[Work required]: Your response should contain only the lines running from the top of the data below through the line with "-534,7 +534,6 @@", both included. Pictures must be omitted.

(Information supplied)

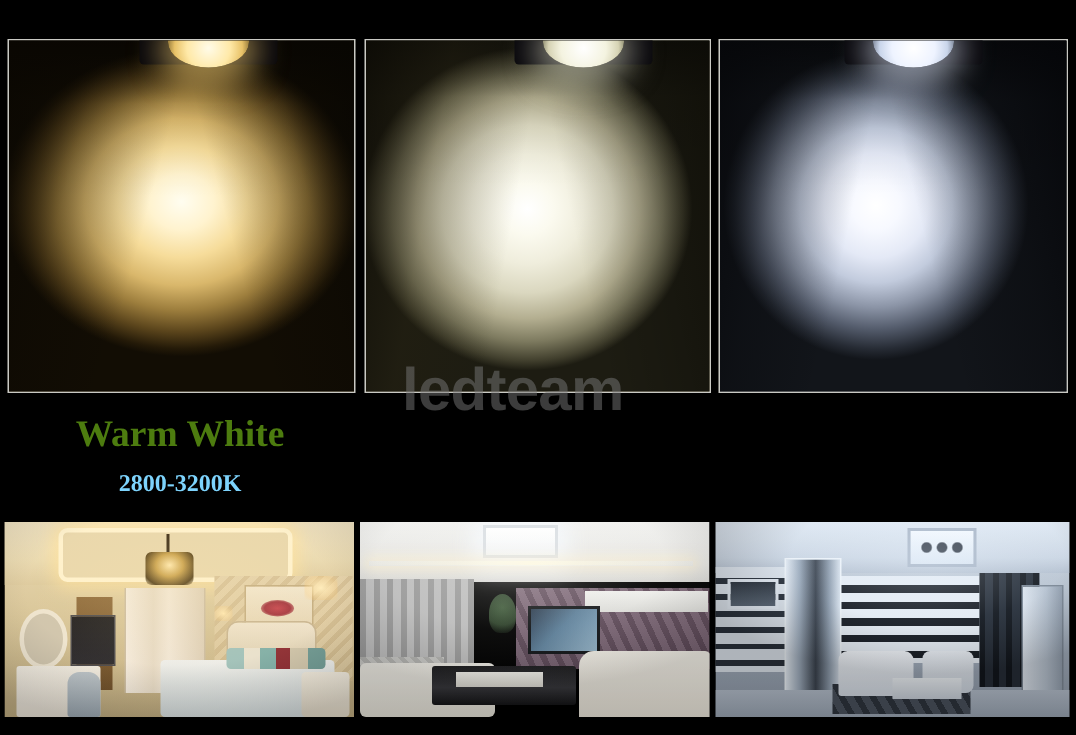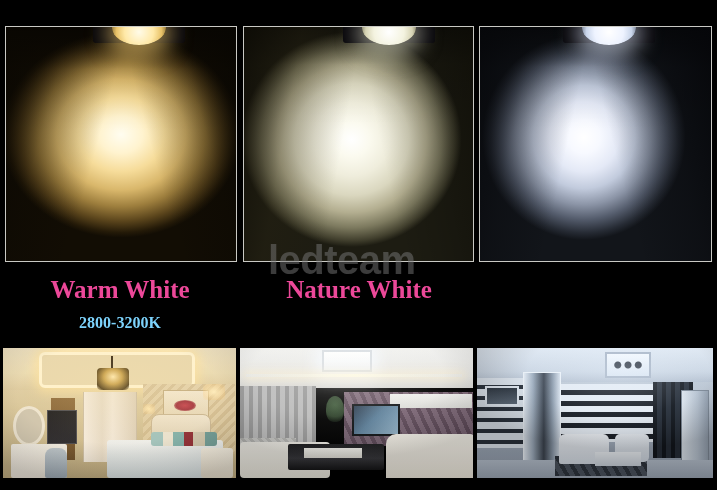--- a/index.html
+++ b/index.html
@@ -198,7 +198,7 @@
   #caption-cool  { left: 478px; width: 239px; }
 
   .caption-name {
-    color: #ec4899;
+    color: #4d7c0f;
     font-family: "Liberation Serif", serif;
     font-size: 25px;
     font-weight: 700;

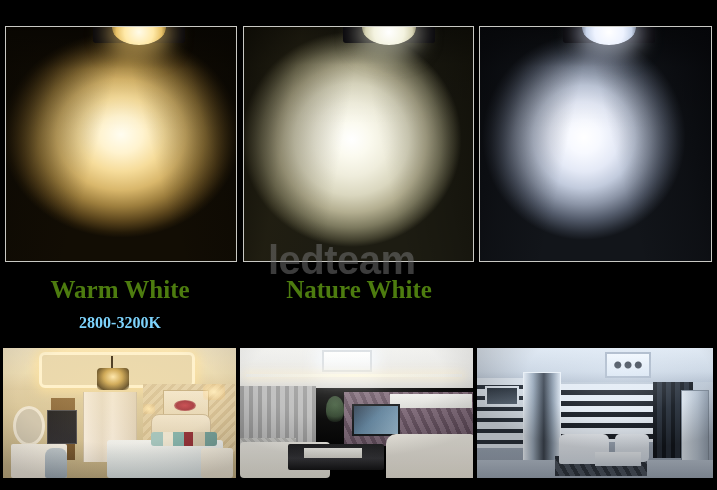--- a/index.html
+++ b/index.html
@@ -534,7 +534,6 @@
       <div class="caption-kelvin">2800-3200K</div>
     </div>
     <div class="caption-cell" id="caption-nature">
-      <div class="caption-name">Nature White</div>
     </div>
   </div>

(End Information supplied)

[Solution for this problem]:
--- a/index.html
+++ b/index.html
@@ -198,7 +198,7 @@
   #caption-cool  { left: 478px; width: 239px; }
 
   .caption-name {
-    color: #ec4899;
+    color: #4d7c0f;
     font-family: "Liberation Serif", serif;
     font-size: 25px;
     font-weight: 700;

--- a/index.html
+++ b/index.html
@@ -534,7 +534,6 @@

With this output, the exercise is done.